A total of six raters were trained to use the content analysis protocol on the states’ 
content-area tests and an ELP test. The raters included applied linguists, ESL teachers, and a 
former elementary school teacher. At least two raters were assigned to each category to 
analyze the items. On the content-area tests, the unit of analysis was at the item level. In the 
researchers’ analysis, an item is the combination of a stem and its four responses ( A, B, C, 
D). The term item level refers to an analysis that includes both the stem and responses. Items 
on the ELP test were also rated at the item level. In addition, the ELP test had prompts and 
passages that were rated separately. The researchers defined passages as a portion of a 
written work or speech that is related to a specific topic. The reading and listening sections 
typically have a set of items associated with a passage. The research team used Bachman and 
Palmer’s (1996) definition of prompts as input in the form of a directive in which the purpose 
is to elicit an extended production response, as opposed to a multiple-choice answer, from the 
student. 

The raters individually analyzed the items, passages, and prompts and discussed their 
ratings to reach consensus scores.

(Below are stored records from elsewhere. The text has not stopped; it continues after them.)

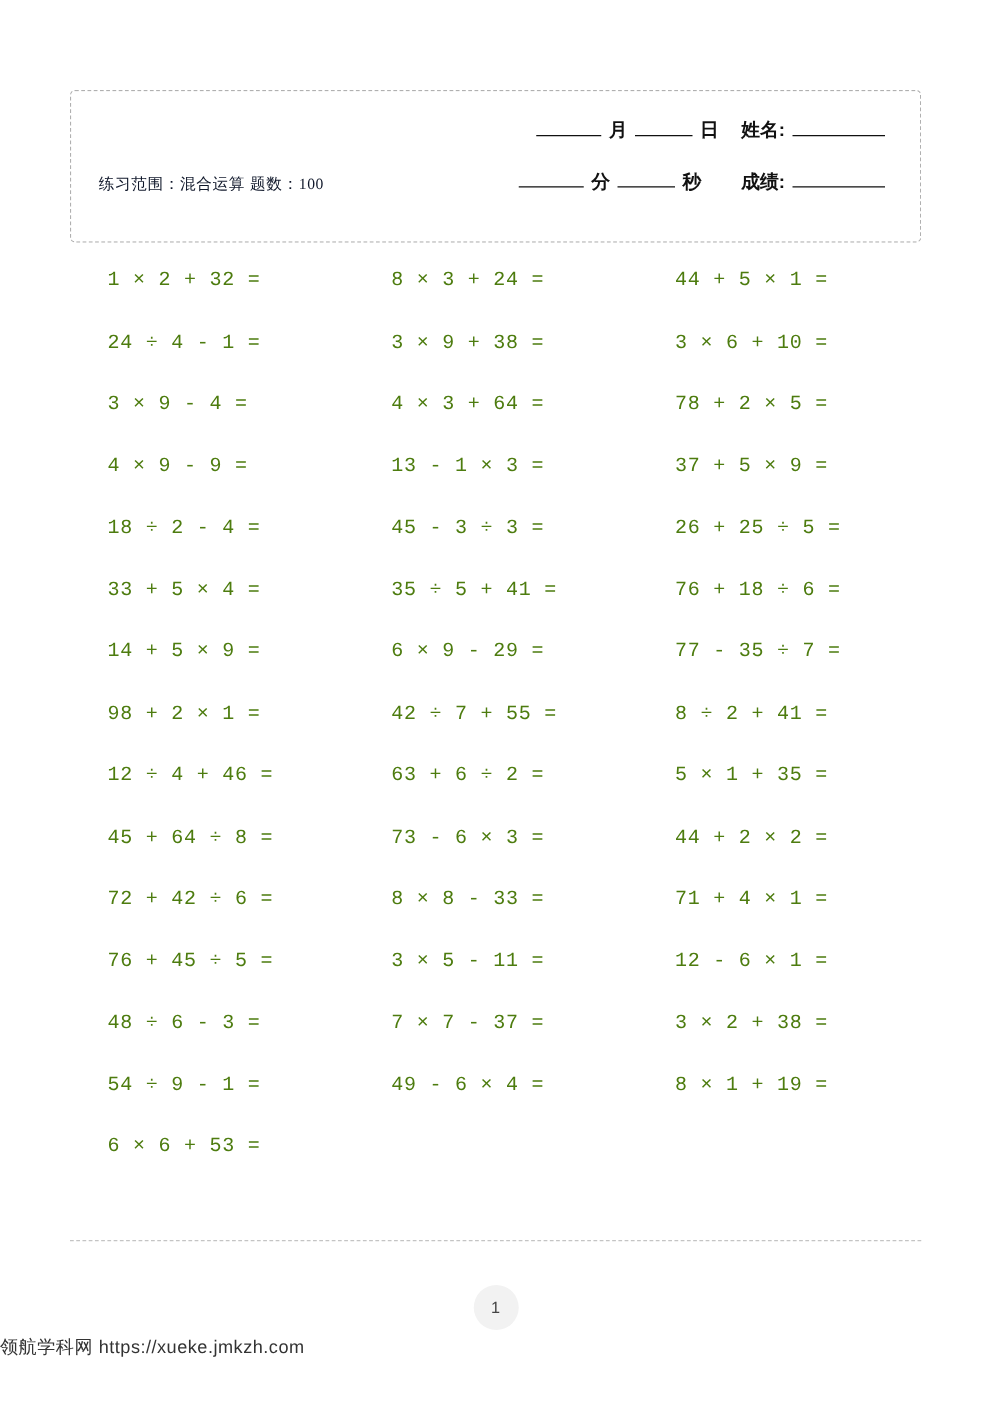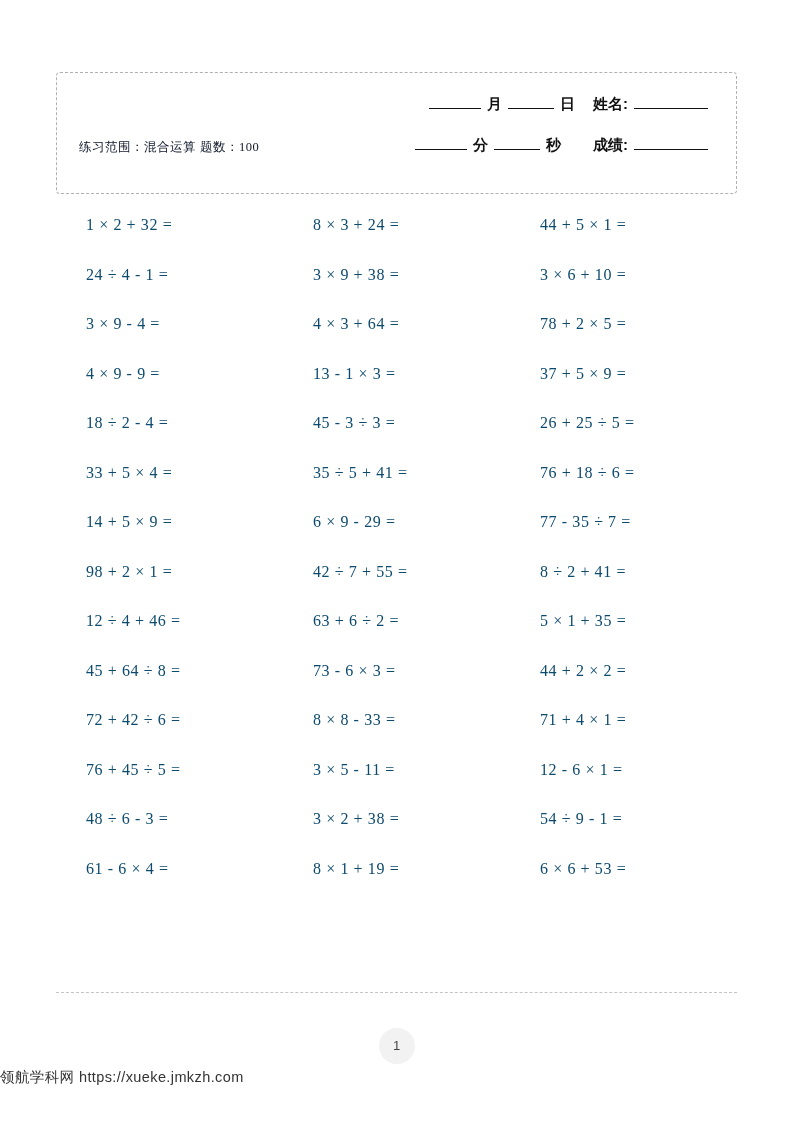--- a/index.html
+++ b/index.html
@@ -87,8 +87,8 @@
     height: 49.5px;
     line-height: 49.5px;
     font-size: 16px;
-    font-family: Liberation Serif, serif;
-    color: #0c4a6e;
+    font-family: Liberation Mono, monospace;
+    color: #4d7c0f;
     padding-left: 30px;
     white-space: nowrap;
     letter-spacing: 0.6px;

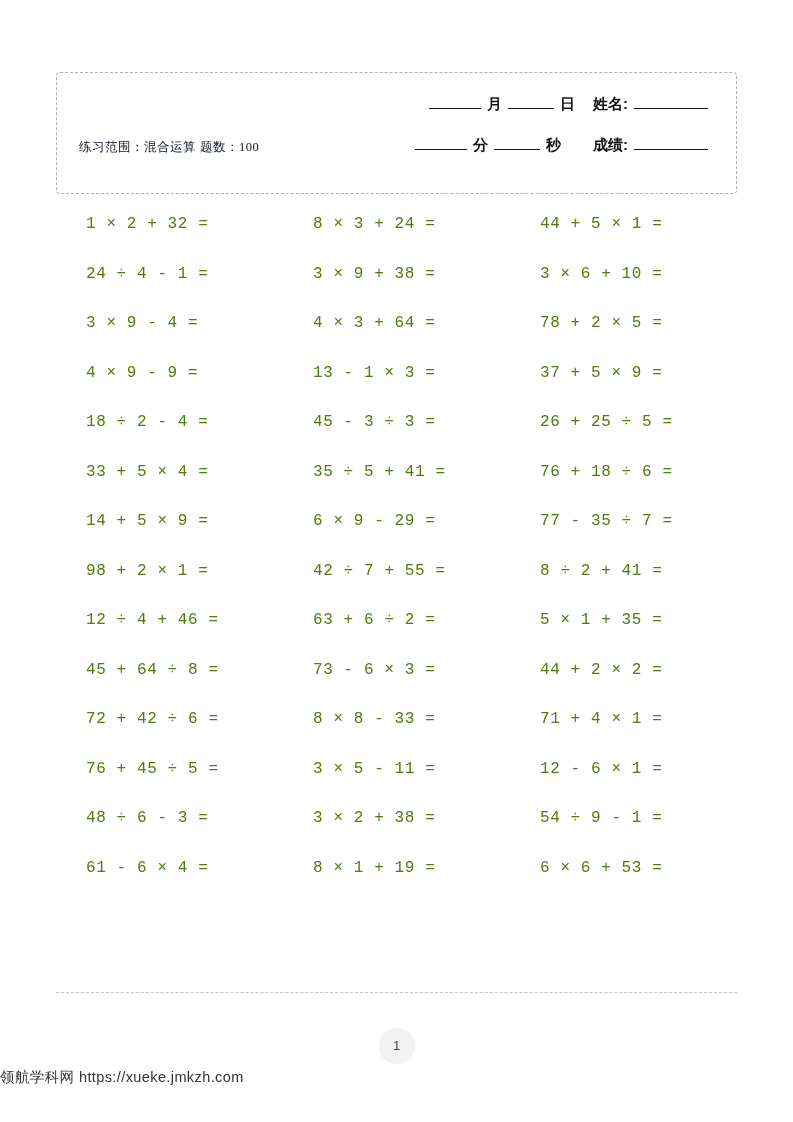--- a/index.html
+++ b/index.html
@@ -198,6 +198,7 @@
     <div class="cell">3 × 5 - 11 =</div>
     <div class="cell">12 - 6 × 1 =</div>
     <div class="cell">48 ÷ 6 - 3 =</div>
+    <div class="cell">7 × 7 - 37 =</div>
     <div class="cell">3 × 2 + 38 =</div>
     <div class="cell">54 ÷ 9 - 1 =</div>
     <div class="cell">61 - 6 × 4 =</div>

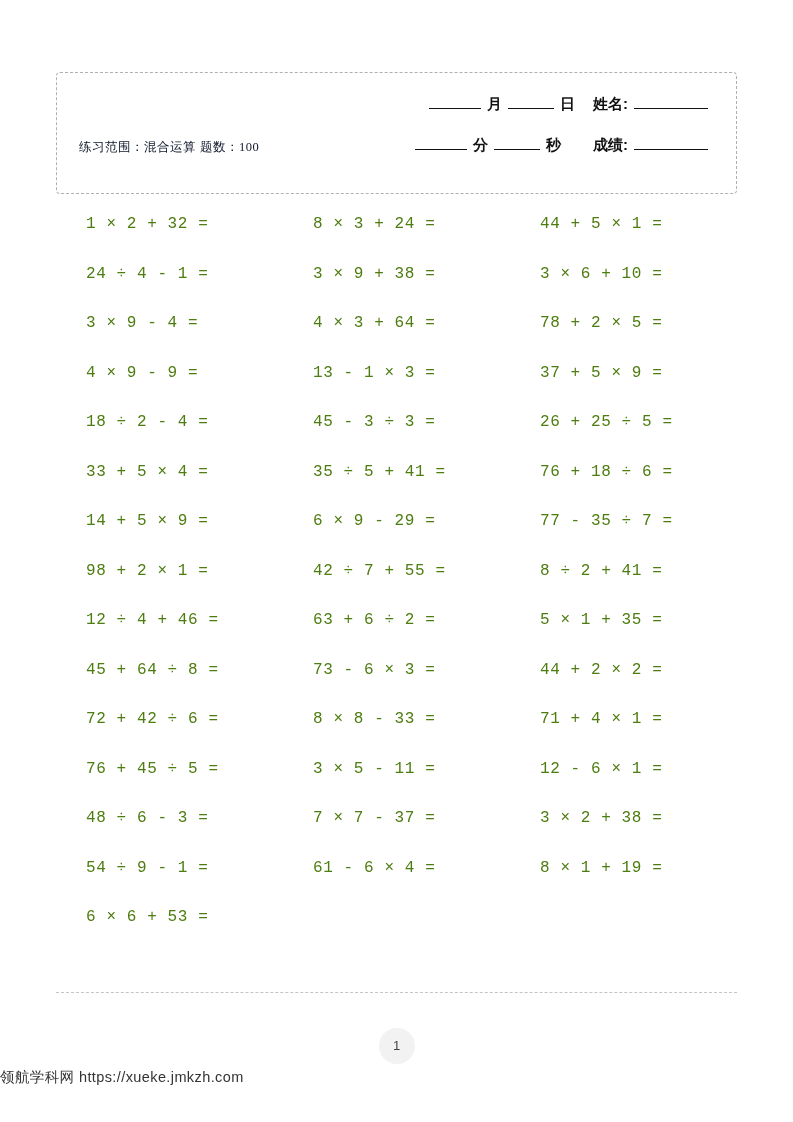--- a/index.html
+++ b/index.html
@@ -201,7 +201,7 @@
     <div class="cell">7 × 7 - 37 =</div>
     <div class="cell">3 × 2 + 38 =</div>
     <div class="cell">54 ÷ 9 - 1 =</div>
-    <div class="cell">61 - 6 × 4 =</div>
+    <div class="cell">49 - 6 × 4 =</div>
     <div class="cell">8 × 1 + 19 =</div>
     <div class="cell">6 × 6 + 53 =</div>
   </div>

For the categories of length, vocabulary, grammar, 
cohesion, sentence type, and organizational features, the ratings were simple counts of the 
occurrences of each feature. For non-linguistic features and type of comprehension, score 
scales were applied. The average number of occurrences for each category was computed at 
the item level. Because most of the items were comprised of single sentences, computing the 
occurrence of each category per sentence — as opposed to per item — did not provide 
meaningful information. In addition, considering the research team’s future research purpose 
of comparing the language demands and the students’ performance on each item, the analysis 
was conducted at the item level.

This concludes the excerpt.